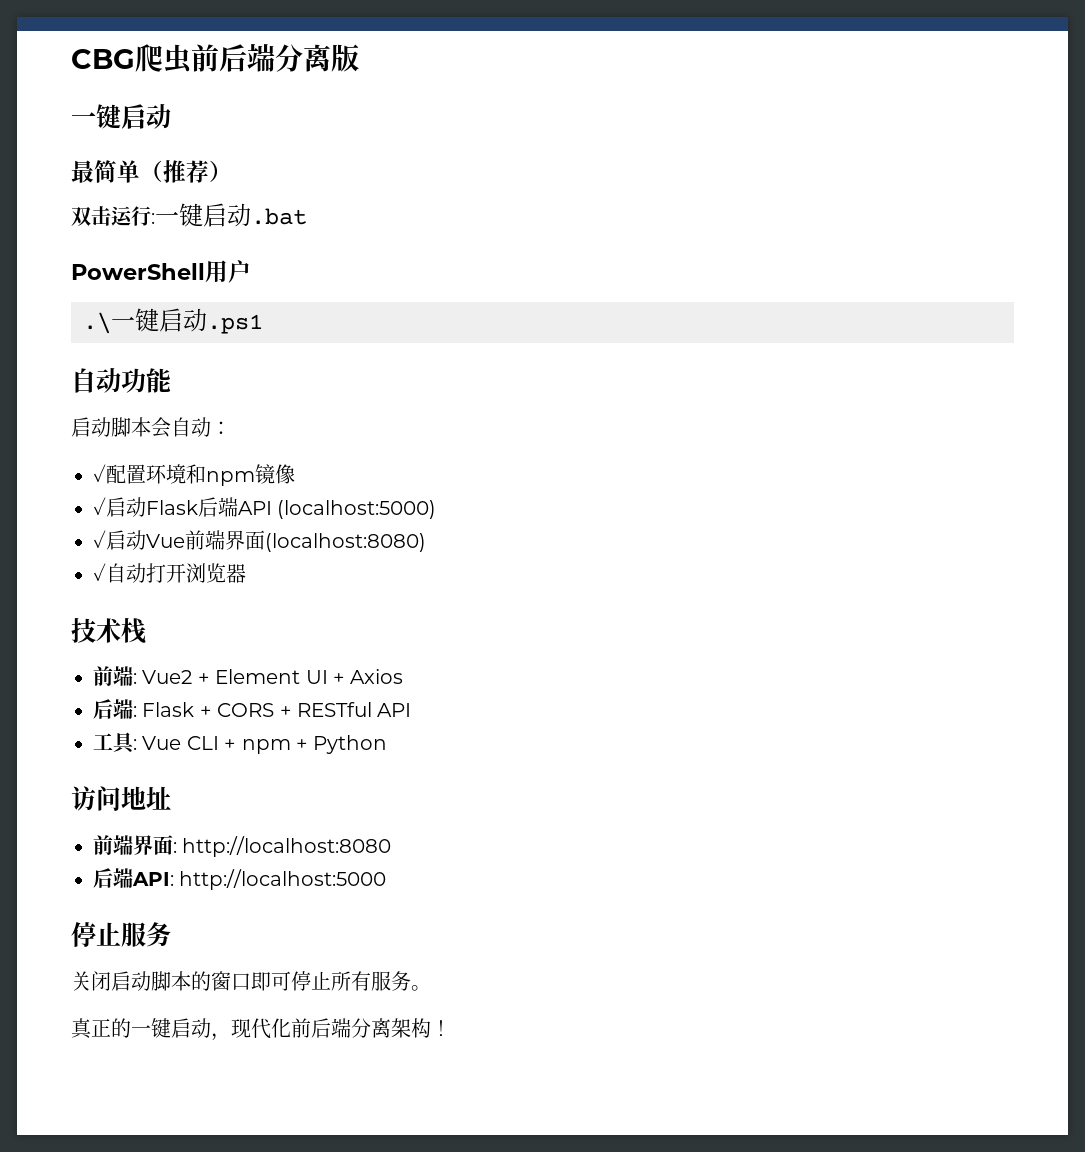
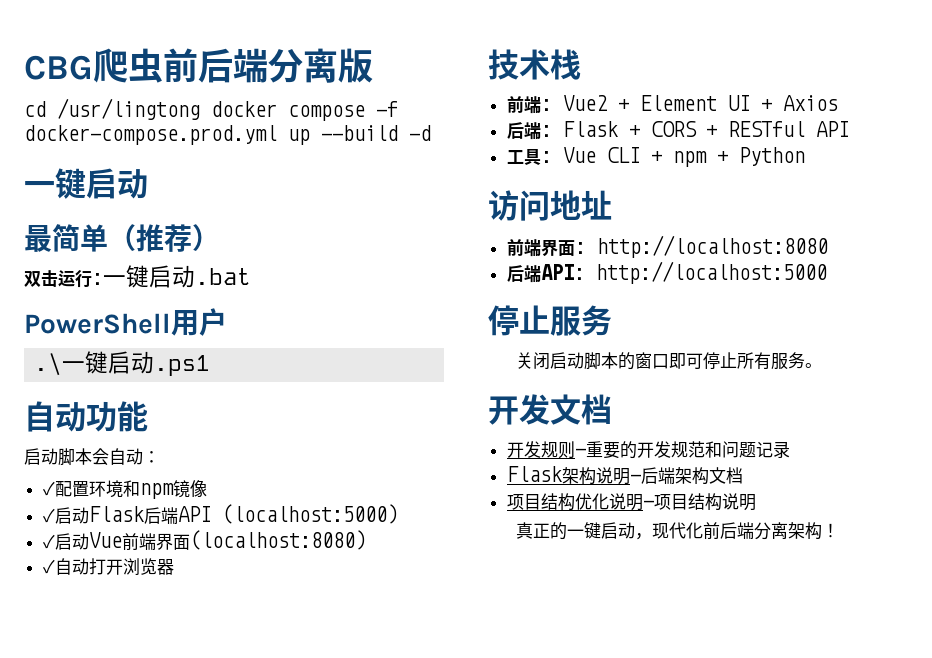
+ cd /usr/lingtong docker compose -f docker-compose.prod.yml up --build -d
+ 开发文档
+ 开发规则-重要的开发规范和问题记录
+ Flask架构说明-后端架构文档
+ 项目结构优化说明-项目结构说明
================
▶ [What needs to be done] Omit the pictures, then output every record exactly as given.

▶ [Reply to the exercise]
+ cd /usr/lingtong docker compose -f docker-compose.prod.yml up --build -d
+ 开发文档
+ 开发规则-重要的开发规范和问题记录
+ Flask架构说明-后端架构文档
+ 项目结构优化说明-项目结构说明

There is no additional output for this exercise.